- [DATA UNDER STUDY]:

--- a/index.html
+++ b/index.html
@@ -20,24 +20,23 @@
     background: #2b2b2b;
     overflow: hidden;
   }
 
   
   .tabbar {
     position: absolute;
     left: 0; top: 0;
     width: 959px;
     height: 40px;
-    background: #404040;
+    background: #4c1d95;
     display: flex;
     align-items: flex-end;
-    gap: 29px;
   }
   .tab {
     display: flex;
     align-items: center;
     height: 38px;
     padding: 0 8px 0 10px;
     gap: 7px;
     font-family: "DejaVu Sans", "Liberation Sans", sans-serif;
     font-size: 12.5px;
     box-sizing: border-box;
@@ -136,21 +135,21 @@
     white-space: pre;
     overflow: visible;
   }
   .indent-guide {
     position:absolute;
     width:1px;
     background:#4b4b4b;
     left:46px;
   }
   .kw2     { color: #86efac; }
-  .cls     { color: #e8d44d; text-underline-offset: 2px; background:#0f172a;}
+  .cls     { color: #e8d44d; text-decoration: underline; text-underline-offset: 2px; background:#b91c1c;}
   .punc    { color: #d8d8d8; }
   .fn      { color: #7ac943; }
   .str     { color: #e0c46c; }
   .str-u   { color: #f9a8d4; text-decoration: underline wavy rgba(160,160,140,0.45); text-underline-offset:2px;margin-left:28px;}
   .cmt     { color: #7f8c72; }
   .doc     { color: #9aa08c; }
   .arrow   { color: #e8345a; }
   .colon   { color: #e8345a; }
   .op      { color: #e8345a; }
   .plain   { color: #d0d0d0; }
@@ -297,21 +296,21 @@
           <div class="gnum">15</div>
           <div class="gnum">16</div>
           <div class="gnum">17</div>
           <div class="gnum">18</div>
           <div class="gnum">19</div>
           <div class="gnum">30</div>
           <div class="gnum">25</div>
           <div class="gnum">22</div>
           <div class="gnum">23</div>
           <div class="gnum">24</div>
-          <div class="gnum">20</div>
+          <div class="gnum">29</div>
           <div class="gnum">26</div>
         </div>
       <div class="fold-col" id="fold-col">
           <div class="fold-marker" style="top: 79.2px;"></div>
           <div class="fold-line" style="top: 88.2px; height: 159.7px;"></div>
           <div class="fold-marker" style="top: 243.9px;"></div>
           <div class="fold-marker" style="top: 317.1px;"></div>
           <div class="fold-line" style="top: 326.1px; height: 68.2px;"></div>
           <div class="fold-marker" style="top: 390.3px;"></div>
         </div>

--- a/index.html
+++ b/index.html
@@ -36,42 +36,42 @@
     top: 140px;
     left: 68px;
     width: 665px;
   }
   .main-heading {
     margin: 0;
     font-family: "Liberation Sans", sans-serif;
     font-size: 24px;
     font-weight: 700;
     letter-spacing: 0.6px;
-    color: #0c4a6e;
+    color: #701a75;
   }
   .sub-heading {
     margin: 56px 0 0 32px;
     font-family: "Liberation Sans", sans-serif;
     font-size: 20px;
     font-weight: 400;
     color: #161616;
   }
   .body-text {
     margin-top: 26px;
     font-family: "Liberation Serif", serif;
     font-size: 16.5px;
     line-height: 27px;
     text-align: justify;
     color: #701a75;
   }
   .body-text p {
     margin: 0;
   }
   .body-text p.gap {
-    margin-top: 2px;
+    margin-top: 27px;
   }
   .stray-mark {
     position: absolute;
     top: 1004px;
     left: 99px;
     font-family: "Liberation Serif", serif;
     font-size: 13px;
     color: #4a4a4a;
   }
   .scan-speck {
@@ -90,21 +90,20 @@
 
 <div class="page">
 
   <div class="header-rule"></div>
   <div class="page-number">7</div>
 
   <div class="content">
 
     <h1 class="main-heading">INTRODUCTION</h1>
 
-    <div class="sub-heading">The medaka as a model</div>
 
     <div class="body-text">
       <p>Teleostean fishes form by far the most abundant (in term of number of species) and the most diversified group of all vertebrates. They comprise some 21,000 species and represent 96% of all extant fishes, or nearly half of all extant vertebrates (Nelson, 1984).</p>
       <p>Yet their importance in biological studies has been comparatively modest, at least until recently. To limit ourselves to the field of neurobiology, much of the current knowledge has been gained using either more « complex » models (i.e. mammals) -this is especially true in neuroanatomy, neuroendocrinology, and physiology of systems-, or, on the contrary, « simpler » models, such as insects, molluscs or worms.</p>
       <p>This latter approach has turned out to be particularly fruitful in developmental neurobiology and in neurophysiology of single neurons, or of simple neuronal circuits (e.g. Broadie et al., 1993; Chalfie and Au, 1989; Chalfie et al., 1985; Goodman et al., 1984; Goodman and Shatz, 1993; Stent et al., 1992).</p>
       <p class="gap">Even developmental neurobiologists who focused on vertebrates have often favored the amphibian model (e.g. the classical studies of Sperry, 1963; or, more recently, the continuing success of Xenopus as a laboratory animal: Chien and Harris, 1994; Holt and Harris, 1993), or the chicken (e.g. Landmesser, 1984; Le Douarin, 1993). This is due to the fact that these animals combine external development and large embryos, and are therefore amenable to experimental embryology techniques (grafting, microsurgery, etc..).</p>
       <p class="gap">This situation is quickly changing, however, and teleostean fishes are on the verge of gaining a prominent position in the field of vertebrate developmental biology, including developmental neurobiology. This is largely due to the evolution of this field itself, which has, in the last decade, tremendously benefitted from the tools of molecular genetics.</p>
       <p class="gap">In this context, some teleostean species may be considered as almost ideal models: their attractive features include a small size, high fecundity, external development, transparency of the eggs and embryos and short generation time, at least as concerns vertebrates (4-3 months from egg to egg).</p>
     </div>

- [TASK INSTRUCTIONS]:
In restating the data, begin at its first line, reproduce each line word for word, and conclude with the line that contains "#f9a8d4; text-decoration: underline".

- [REPLY TO THE EXERCISE]:
--- a/index.html
+++ b/index.html
@@ -20,24 +20,23 @@
     background: #2b2b2b;
     overflow: hidden;
   }
 
   
   .tabbar {
     position: absolute;
     left: 0; top: 0;
     width: 959px;
     height: 40px;
-    background: #404040;
+    background: #4c1d95;
     display: flex;
     align-items: flex-end;
-    gap: 29px;
   }
   .tab {
     display: flex;
     align-items: center;
     height: 38px;
     padding: 0 8px 0 10px;
     gap: 7px;
     font-family: "DejaVu Sans", "Liberation Sans", sans-serif;
     font-size: 12.5px;
     box-sizing: border-box;
@@ -136,21 +135,21 @@
     white-space: pre;
     overflow: visible;
   }
   .indent-guide {
     position:absolute;
     width:1px;
     background:#4b4b4b;
     left:46px;
   }
   .kw2     { color: #86efac; }
-  .cls     { color: #e8d44d; text-underline-offset: 2px; background:#0f172a;}
+  .cls     { color: #e8d44d; text-decoration: underline; text-underline-offset: 2px; background:#b91c1c;}
   .punc    { color: #d8d8d8; }
   .fn      { color: #7ac943; }
   .str     { color: #e0c46c; }
   .str-u   { color: #f9a8d4; text-decoration: underline wavy rgba(160,160,140,0.45); text-underline-offset:2px;margin-left:28px;}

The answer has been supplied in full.